Ministerpräsidentin Giorgia Meloni erwägt ernsthaft die Möglichkeit vorgezogener Neuwahlen in Italien. Obwohl dies nicht ihr „Plan A“ ist, gewinnt diese Strategie innerhalb der Führung der Fratelli d’Italia zunehmend an Unterstützung. (FdI) Um das zu vermeiden, was Verbündete als „schleichende Erosion“ bezeichnen – eine allmähliche Schwächung des Regierungsimages bis zum Ende der Legislaturperiode –, ist sie seit etwa [Anzahl der Jahre einfügen] an der Macht. 3 Jahre und 5 Monate.
Die Besorgnis wuchs nach dem Niederlage der Regierung im jüngsten Referendum Was das Justizsystem betrifft: Laut Quellen befürchtet der Premierminister, dass ein Festhalten am Status quo zu einem deutlichen Rückgang der Umfragewerte führen wird, die bereits für die kommende Woche einen Rückgang von bis zu zwei Prozentpunkten vorhersagen.
Bei einem Abendessen in ihrer offiziellen Residenz sondierte Meloni laut einem Bericht der Zeitung „La Repubblica“ vom Sonntag (29.) die Position der stellvertretenden Ministerpräsidenten Matteo Salvini und Antonio Tajani hinsichtlich einer Vorverlegung der Wahlen.

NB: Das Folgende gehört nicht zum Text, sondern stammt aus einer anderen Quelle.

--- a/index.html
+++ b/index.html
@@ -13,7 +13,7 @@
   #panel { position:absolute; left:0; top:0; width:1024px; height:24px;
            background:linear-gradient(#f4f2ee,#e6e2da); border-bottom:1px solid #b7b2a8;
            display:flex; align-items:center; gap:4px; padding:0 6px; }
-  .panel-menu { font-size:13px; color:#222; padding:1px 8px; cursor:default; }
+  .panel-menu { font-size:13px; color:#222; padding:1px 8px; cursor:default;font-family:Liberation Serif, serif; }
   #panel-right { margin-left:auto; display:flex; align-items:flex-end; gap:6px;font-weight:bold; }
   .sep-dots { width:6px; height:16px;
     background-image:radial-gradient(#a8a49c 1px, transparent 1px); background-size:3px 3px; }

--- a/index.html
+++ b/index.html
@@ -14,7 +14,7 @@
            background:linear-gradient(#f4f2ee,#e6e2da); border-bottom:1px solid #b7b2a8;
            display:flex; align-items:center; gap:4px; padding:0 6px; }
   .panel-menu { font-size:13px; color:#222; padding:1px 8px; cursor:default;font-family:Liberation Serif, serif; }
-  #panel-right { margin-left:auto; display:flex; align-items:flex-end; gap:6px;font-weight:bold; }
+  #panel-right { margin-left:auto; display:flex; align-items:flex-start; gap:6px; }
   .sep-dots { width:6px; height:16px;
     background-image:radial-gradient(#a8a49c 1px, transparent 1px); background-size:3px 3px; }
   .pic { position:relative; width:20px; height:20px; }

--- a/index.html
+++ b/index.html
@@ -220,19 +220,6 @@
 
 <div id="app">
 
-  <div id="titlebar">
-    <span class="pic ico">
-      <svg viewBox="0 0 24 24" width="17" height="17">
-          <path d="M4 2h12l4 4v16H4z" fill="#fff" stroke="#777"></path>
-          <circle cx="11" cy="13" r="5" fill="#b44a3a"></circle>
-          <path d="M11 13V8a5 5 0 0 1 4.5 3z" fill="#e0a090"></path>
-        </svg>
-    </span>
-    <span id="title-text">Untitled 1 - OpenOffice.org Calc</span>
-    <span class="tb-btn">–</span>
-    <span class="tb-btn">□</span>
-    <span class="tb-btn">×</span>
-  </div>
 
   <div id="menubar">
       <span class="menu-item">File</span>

Die Ministerpräsidentin drängt zudem auf die rasche Verabschiedung eines neuen Wahlgesetzes, um eine Lähmung der Regierung durch parlamentarische Blockaden zu verhindern.
Spannungen im Kabinett
Die Atmosphäre im Ministerrat ist von Instabilität geprägt. Es gab direkte Forderungen an Wirtschaftsminister Giancarlo Giorgetti nach mehr Mitteln für die Wirtschaft. Giorgetti wehrt sich jedoch gegen diese Forderungen, um das Ziel, das Haushaltsdefizit unter 3 % des BIP zu halten, nicht zu gefährden. Dies würde verhindern, dass das Land den Weg der Haushaltsdisziplinarität gegenüber der Europäischen Union verlässt.
Der Ressourcenmangel gefährdet auch die Erhöhung der Verteidigungsausgaben, eine Forderung, die in den Beziehungen zu den Vereinigten Staaten als Priorität gilt. Da kein fiskalischer Spielraum für ein letztes umfangreiches Haushaltsgesetz besteht, argumentieren einige Mitglieder der FdI, dass Neuwahlen kurzfristig die beste politische Lösung wären.
Ministerreform
Meloni schließt eine umfassende Kabinettsumbildung aus, muss aber die durch den Tod von Daniela Santanchè entstandene Vakanz besetzen. Luca ZajaDer amtierende Gouverneur von Venetien erscheint angesichts seines guten Verhältnisses zum Premierminister überraschenderweise als möglicher Kandidat für ein Ministeramt. Innerhalb der Partei ist eine „interne Säuberung“ angeordnet, mit geplanten Eingriffen in regionale Direktionen wie die von Sizilien.